O fetichismo das armas é orgânico, é inerente a diversas culturas americanas, desde a cultura do rapper negro até à cultura do hillbilly branquíssimo
A cultura do faroeste nunca desapareceu. O espírito cowboy permaneceu naquelas vastidões. E, agora, esta cultura da rebeldia do cowboy perante os poderes do estado é reforçada pela chamada cultura pós-apocalíptica e pós-industrial que se apoderou da América hillbilly. Basta ler o livro de J. D. Vance, “Lamento de uma América em Ruínas”, para compreender isto. Há um colapso da economia, do estado, da sociedade, da família, da condição masculina. Neste mar de ruínas, fábricas e casas abandonadas, vilas e cidades esvaziadas, neste ambiente meio zombi habitado por viciados, desempregados e desesperados, o homem americano agarra-se à sua arma como nunca, porque vê ali uma segurança, porque vê ali o que resta da velha América que ele idolatrava. Desde “A Estrada” de McCarthy até à série “Walking Dead”, os autores americanos têm ilustrado este desespero que se reflecte numa estética pós-apocalíptica que substitui os índios pelos zombis. A ideia porém é a mesma: vive-se num estado da natureza e não num estado de direito, logo a arma é necessária; os filmes e séries pós-apocalípticas que Hollywood produz em série hoje em dia são revisitações dos códigos do velho western, que se mantém assim vivo no subconsciente americano. Acrescente-se ainda o desconforto de muitos homens ante a emancipação e empoderamento das mulheres; a arma funciona como uma marca identitária do verdadeiro homem, do macho alfa, daquele que manda.

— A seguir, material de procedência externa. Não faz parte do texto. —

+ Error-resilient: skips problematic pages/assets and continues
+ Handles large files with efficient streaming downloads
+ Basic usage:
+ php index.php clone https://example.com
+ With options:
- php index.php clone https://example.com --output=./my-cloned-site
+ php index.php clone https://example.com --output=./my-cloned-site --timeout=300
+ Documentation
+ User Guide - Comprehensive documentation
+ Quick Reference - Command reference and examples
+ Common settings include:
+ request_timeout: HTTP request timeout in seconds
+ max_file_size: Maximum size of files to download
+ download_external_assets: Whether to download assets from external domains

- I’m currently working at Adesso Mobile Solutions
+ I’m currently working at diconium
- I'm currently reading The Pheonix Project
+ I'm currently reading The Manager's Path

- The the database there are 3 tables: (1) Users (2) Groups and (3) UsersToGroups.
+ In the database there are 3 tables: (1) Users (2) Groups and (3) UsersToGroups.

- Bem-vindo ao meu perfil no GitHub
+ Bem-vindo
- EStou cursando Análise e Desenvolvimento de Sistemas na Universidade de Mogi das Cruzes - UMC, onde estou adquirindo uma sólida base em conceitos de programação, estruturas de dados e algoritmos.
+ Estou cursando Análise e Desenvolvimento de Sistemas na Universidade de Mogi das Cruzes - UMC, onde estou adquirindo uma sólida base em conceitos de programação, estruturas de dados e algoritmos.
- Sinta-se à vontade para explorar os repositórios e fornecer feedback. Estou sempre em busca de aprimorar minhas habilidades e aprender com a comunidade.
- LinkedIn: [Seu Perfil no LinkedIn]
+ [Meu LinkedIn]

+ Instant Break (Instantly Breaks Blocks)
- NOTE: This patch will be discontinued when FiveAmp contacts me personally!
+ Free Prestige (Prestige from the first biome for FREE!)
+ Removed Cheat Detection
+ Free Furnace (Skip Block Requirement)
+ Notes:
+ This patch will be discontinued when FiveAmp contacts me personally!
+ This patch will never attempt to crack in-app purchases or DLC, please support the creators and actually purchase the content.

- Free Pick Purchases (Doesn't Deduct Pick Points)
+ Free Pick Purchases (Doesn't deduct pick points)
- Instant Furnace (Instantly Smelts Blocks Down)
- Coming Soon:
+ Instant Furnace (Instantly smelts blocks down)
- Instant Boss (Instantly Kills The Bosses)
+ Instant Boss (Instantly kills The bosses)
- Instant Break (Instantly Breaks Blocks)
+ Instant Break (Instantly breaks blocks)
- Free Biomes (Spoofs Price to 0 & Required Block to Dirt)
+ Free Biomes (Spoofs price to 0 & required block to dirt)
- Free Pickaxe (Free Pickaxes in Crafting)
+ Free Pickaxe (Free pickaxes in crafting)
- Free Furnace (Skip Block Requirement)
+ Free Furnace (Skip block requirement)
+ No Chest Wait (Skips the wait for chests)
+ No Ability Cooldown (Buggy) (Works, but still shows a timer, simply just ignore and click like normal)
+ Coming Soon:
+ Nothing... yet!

Antes da conversa sobre o efeito corruptor do lóbi, há que falar desta cultura orgânica que parte de um erro hobbesiano: assume-se que ter uma arma dá segurança, quando a realidade é o exato oposto; ter armas aumenta a insegurança, a começar na insegurança dos menores. Como diz David Frum, um conservador que tenta salvar a honra do partido republicano, é por aqui que se deve fazer política. Não vale a pena diabolizar os trinta dinheiros da NRA se antes não for feita uma campanha cultural contra a opinião pública, contra o sentimento crescente de que a arma garante segurança e identidade a esta América interior que se sente abandonada pelo sonho americano das duas costas.